• _WHAT YOU SHOULD DO_: Every line in the listing below from the one with "audiences use other" through the one with "<span>Sources - Operational" is to be reproduced exactly, both ends included; leave out the rest.

--- INPUT Enclosed Below ---

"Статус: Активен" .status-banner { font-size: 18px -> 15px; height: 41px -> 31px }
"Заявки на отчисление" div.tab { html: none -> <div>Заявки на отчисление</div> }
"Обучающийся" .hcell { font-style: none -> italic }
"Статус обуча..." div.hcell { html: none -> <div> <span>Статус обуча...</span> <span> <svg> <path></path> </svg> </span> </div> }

--- End of Enclosed INPUT ---
--- INPUT Enclosed Below ---

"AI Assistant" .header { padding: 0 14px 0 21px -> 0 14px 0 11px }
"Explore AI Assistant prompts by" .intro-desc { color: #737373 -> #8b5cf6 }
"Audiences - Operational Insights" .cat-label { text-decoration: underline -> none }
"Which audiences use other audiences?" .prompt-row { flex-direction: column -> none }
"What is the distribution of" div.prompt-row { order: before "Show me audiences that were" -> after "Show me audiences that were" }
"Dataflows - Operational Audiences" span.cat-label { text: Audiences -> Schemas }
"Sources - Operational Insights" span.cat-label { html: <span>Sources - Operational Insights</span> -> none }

--- End of Enclosed INPUT ---

• _WRITTEN SOLUTION_:
"Which audiences use other audiences?" .prompt-row { flex-direction: column -> none }
"What is the distribution of" div.prompt-row { order: before "Show me audiences that were" -> after "Show me audiences that were" }
"Dataflows - Operational Audiences" span.cat-label { text: Audiences -> Schemas }
"Sources - Operational Insights" span.cat-label { html: <span>Sources - Operational Insights</span> -> none }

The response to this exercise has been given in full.